- _Task item_: Within the records that follow, restate exactly the lines from the line with "2023-05-15: 5.15 -> none" down to the line with "20:25:10: none -> 4", including both. Omit the pictures.

- _Dataset entries_:
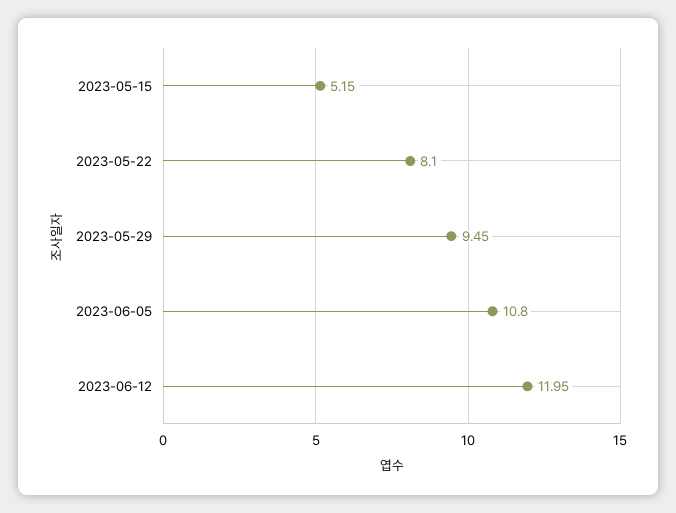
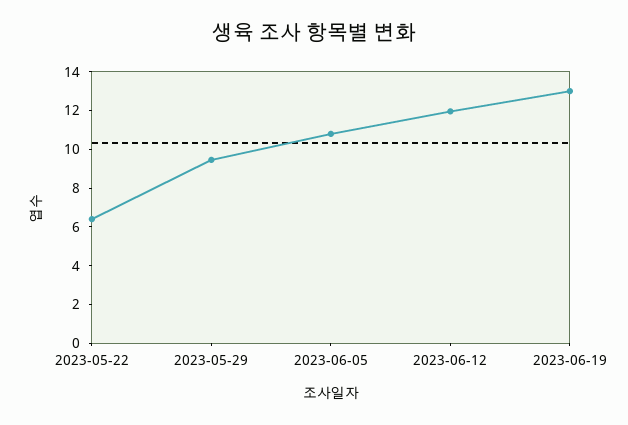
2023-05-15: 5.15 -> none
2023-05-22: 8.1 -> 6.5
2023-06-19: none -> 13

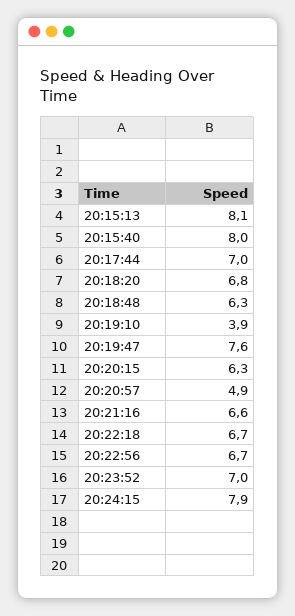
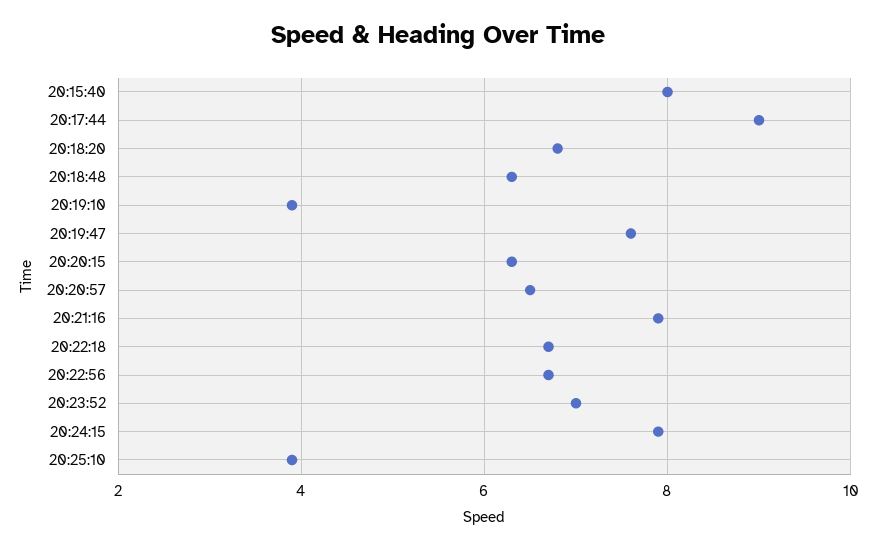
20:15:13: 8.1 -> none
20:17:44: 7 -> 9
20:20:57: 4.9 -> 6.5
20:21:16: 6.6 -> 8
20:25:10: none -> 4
--
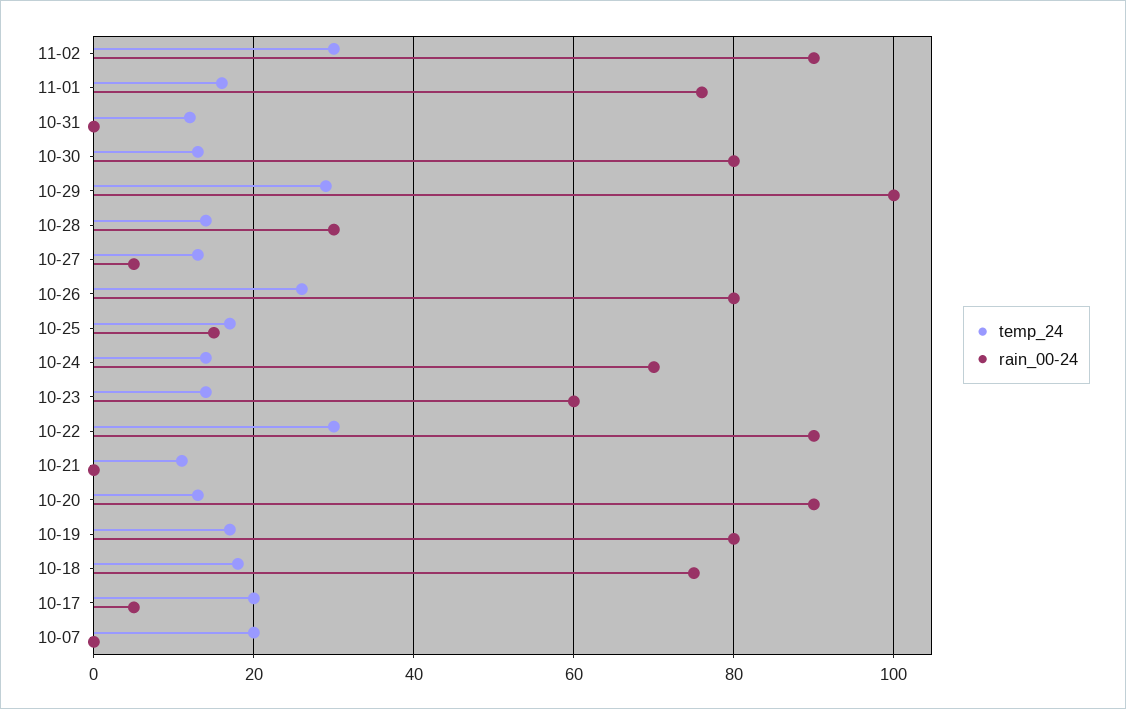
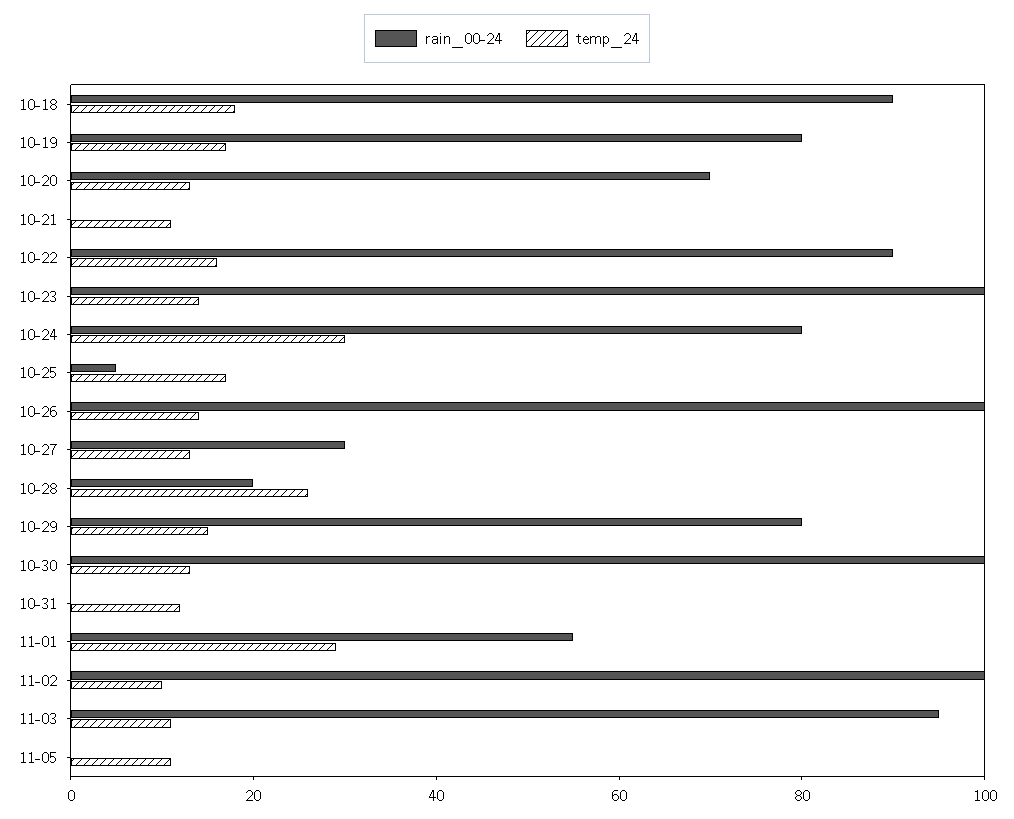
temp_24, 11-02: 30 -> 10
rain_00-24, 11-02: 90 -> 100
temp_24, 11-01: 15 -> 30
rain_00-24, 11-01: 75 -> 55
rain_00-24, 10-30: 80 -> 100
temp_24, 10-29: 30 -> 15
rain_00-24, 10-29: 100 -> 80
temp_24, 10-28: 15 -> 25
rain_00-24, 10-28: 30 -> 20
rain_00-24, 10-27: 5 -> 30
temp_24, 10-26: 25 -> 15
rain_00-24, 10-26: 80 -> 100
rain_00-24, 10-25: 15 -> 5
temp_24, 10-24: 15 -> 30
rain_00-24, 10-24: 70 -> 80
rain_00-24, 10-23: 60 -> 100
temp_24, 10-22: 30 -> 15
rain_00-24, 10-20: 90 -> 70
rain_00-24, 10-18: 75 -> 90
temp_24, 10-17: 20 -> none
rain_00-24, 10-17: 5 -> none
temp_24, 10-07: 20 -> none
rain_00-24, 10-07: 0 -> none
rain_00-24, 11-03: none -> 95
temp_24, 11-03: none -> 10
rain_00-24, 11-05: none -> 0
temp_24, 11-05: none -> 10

- _Solution to the exercise_:
2023-05-15: 5.15 -> none
2023-05-22: 8.1 -> 6.5
2023-06-19: none -> 13

20:15:13: 8.1 -> none
20:17:44: 7 -> 9
20:20:57: 4.9 -> 6.5
20:21:16: 6.6 -> 8
20:25:10: none -> 4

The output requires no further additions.